§ EXERCISE INSTRUCTIONS
With the pictures omitted, output word for word the lines from the one containing "VECCIA - ERBAI DI LEGUMINOSE | DenGruppo: GRUPPO" through the end of the records.

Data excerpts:
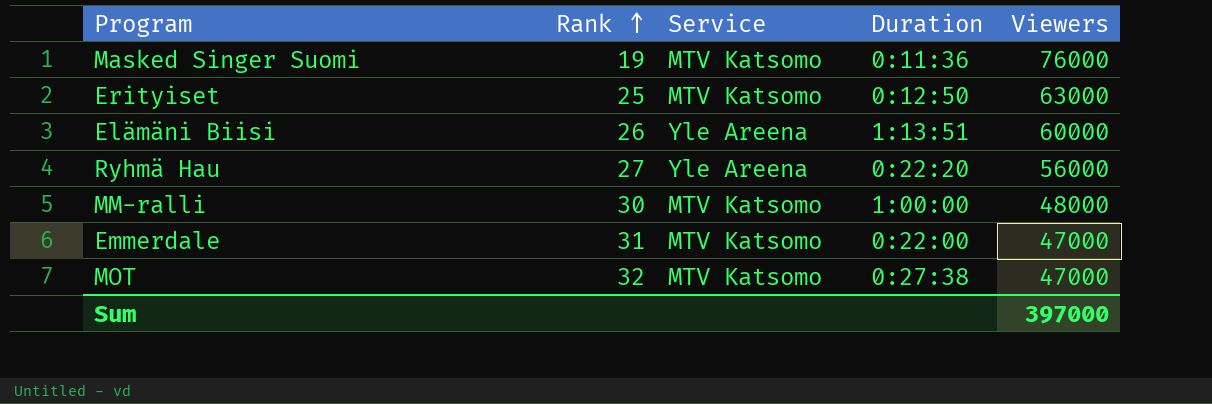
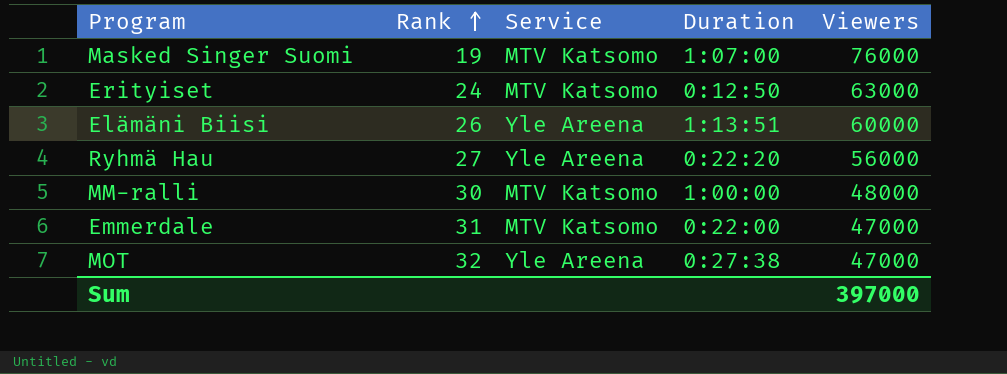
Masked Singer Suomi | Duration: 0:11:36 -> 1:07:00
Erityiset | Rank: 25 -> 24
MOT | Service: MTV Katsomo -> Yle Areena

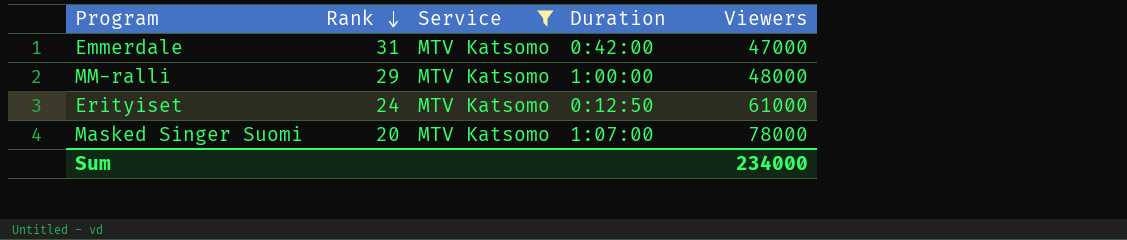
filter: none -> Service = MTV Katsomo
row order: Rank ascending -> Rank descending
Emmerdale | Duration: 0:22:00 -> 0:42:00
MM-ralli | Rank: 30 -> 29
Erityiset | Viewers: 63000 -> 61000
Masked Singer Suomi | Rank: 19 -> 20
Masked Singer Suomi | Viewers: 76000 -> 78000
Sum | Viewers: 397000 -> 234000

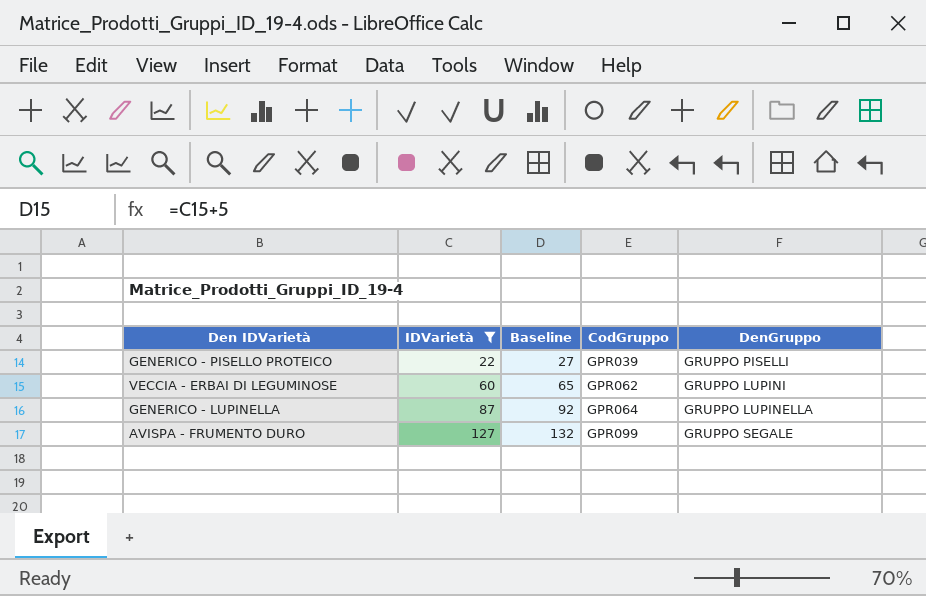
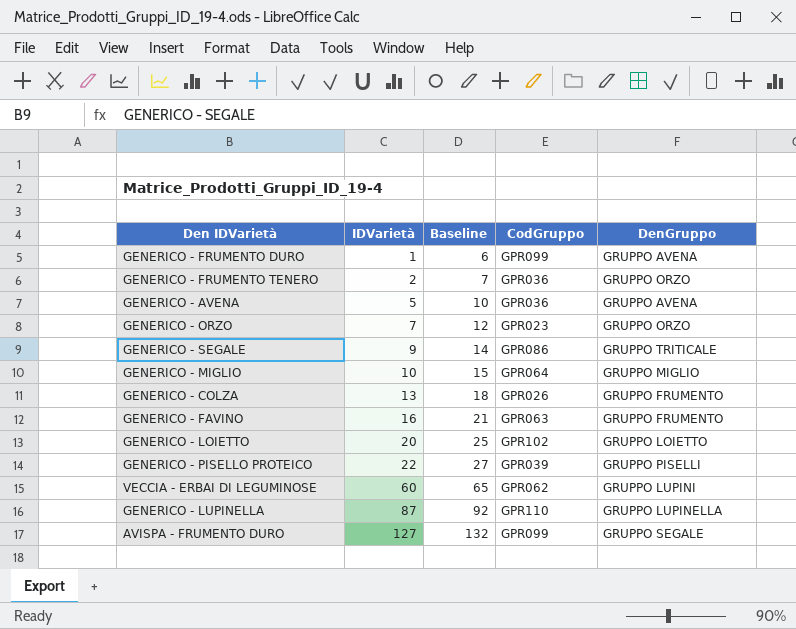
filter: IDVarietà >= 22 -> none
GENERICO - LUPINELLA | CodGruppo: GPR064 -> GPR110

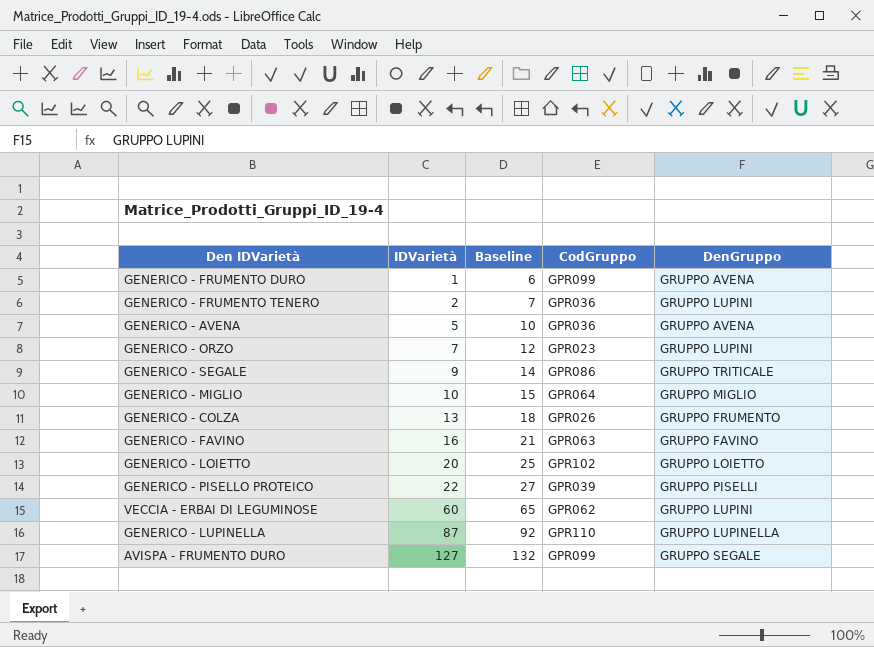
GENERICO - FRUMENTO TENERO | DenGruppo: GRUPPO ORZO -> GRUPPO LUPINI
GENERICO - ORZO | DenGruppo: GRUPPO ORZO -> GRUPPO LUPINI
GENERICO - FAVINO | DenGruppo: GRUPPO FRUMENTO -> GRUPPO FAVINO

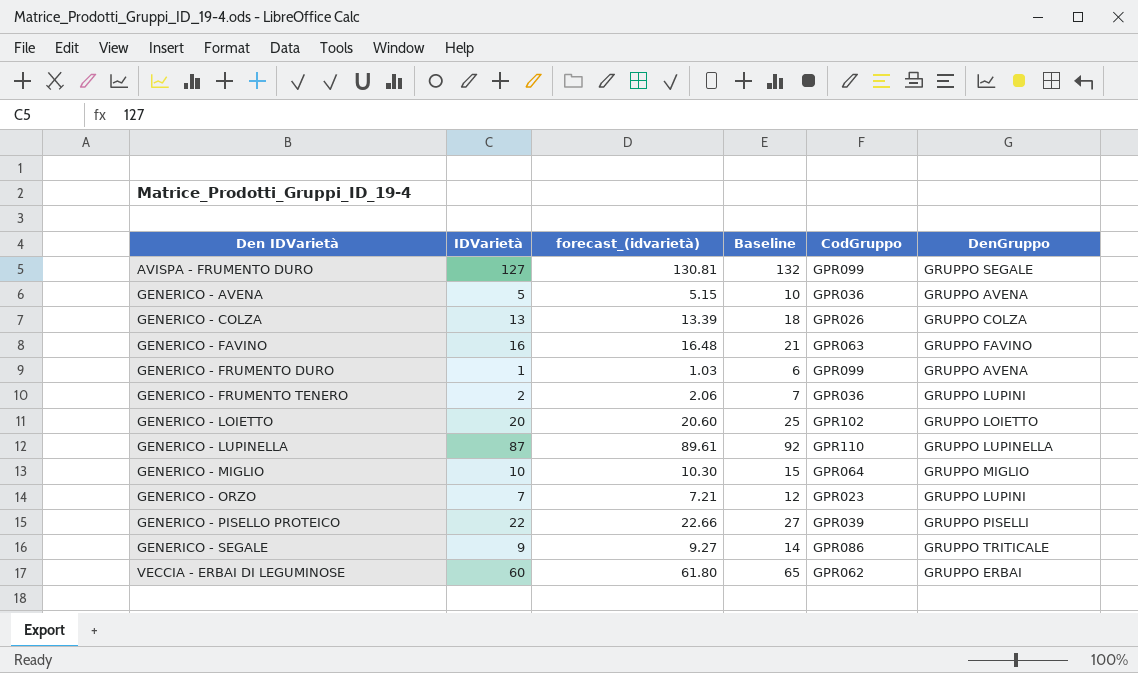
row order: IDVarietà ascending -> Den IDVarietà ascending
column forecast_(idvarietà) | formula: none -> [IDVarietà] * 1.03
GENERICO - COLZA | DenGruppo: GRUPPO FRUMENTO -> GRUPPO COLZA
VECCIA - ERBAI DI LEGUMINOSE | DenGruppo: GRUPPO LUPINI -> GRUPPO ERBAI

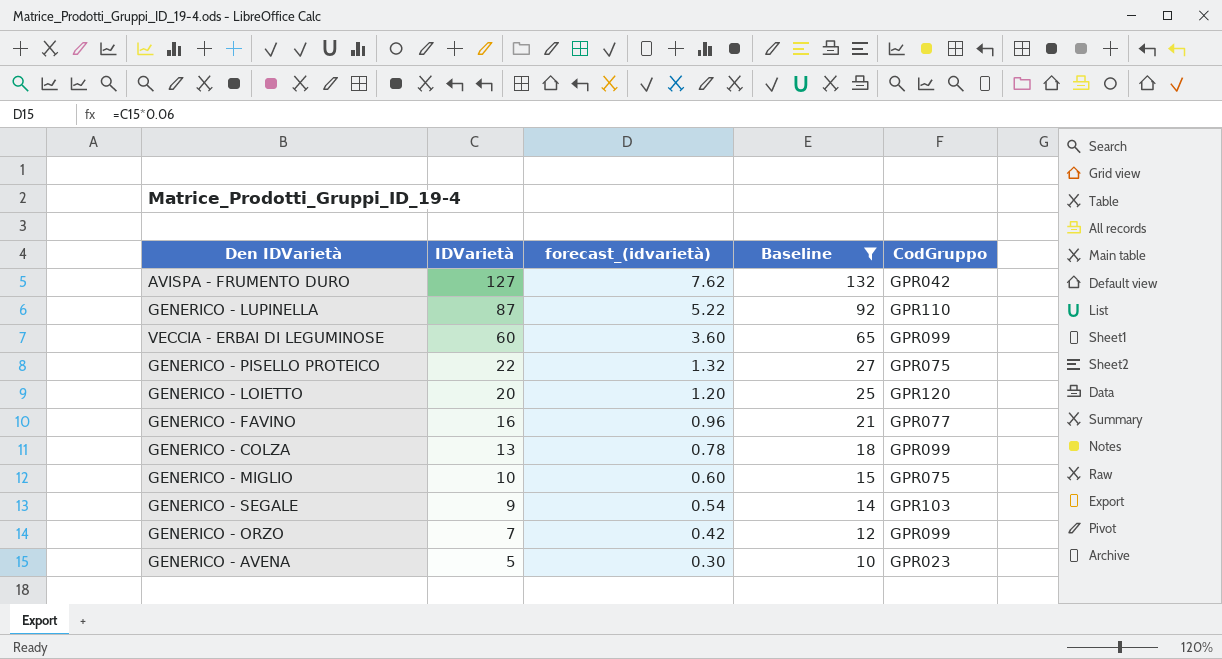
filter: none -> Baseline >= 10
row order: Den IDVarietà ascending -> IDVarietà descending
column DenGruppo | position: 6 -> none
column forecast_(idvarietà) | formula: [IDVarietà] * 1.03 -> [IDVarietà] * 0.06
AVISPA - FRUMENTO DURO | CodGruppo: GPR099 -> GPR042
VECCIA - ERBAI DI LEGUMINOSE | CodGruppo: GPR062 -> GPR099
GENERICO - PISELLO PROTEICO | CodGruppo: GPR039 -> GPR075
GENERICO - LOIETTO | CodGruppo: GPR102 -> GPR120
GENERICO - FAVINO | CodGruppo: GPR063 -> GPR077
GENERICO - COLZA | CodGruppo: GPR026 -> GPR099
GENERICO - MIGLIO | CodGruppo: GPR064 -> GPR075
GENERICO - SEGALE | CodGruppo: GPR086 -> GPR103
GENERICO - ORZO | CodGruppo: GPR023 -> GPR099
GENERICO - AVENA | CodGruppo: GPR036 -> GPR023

§ SOLUTION
VECCIA - ERBAI DI LEGUMINOSE | DenGruppo: GRUPPO LUPINI -> GRUPPO ERBAI

filter: none -> Baseline >= 10
row order: Den IDVarietà ascending -> IDVarietà descending
column DenGruppo | position: 6 -> none
column forecast_(idvarietà) | formula: [IDVarietà] * 1.03 -> [IDVarietà] * 0.06
AVISPA - FRUMENTO DURO | CodGruppo: GPR099 -> GPR042
VECCIA - ERBAI DI LEGUMINOSE | CodGruppo: GPR062 -> GPR099
GENERICO - PISELLO PROTEICO | CodGruppo: GPR039 -> GPR075
GENERICO - LOIETTO | CodGruppo: GPR102 -> GPR120
GENERICO - FAVINO | CodGruppo: GPR063 -> GPR077
GENERICO - COLZA | CodGruppo: GPR026 -> GPR099
GENERICO - MIGLIO | CodGruppo: GPR064 -> GPR075
GENERICO - SEGALE | CodGruppo: GPR086 -> GPR103
GENERICO - ORZO | CodGruppo: GPR023 -> GPR099
GENERICO - AVENA | CodGruppo: GPR036 -> GPR023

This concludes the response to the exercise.